Covid 19 has been devastating for Pasifika (NHPI) communities in the United States, but even more pronounced has been our people’s commitment to our Oceanian values of reciprocity, resource stewardship and service to our family clans that has really held our families survive tremendous grief and carve a path forward towards recovery and resilience.”

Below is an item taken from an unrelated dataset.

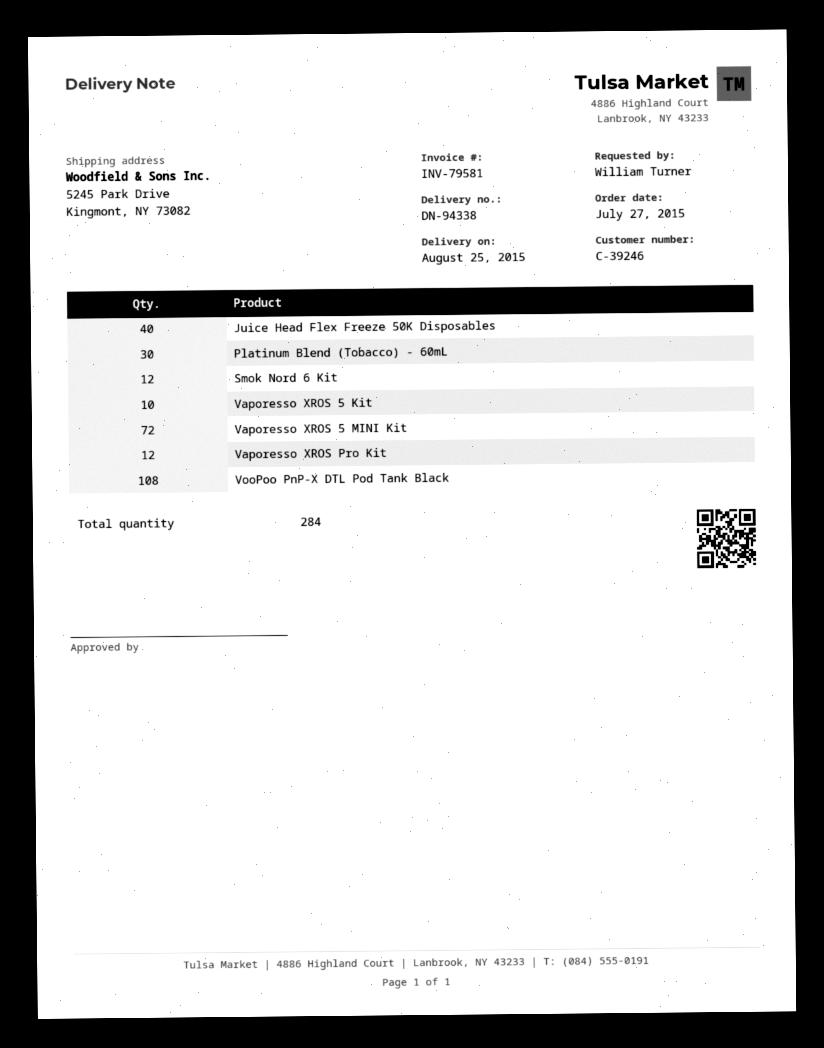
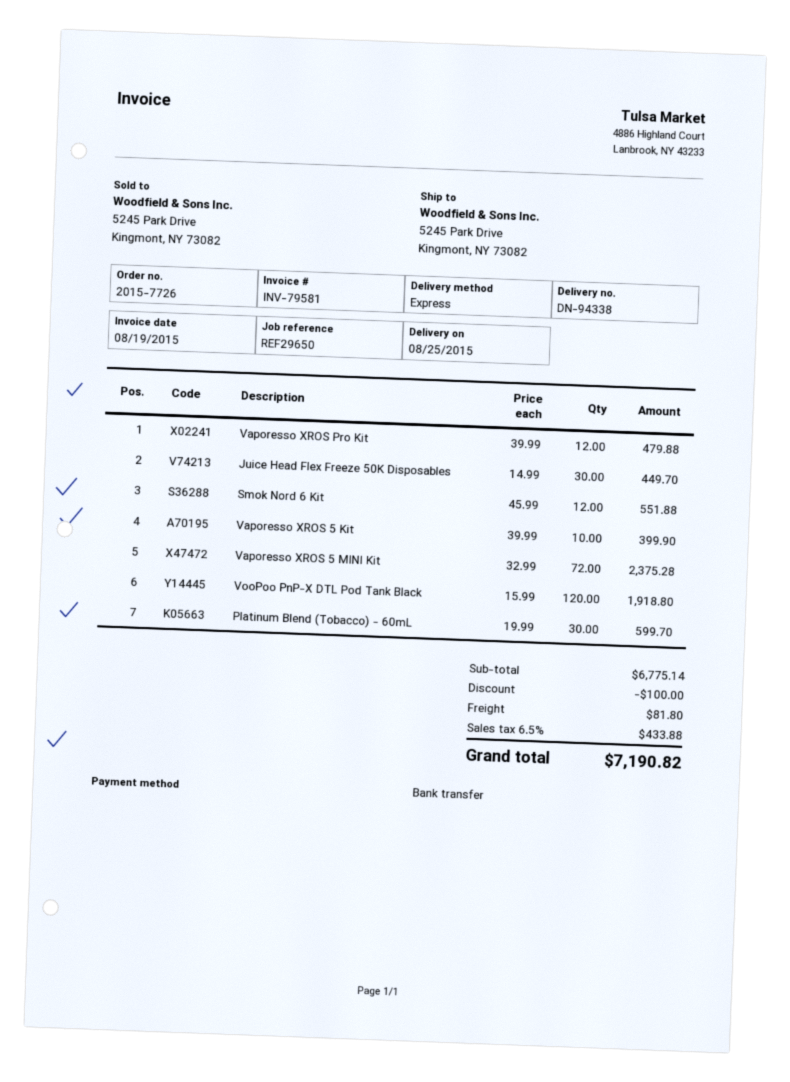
Juice Head Flex Freeze 50K Disposables: 40 -> 30
VooPoo PnP-X DTL Pod Tank Black: 108 -> 120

Joseph Seia is the Executive Director at the Pacific Islander Community Association of Washington, Co-Chair of Undoing Institutional Racism Collaborative, and a Co-Chair of the Pacific Islander Center of Primary Care Excellence National NHPI Policy Council. Learn more about their work and why they’re an #AANHPIhealth Hero at http://www.picawa.org/.
Lorna delos Santos
“My work is important because I can educate and connect the underserved population about the programs and resources at Samahan Health that they need and may not be aware of to improve their health and quality of lives . My work gives me a feeling of satisfaction knowing that it makes a difference in other peoples’ lives.”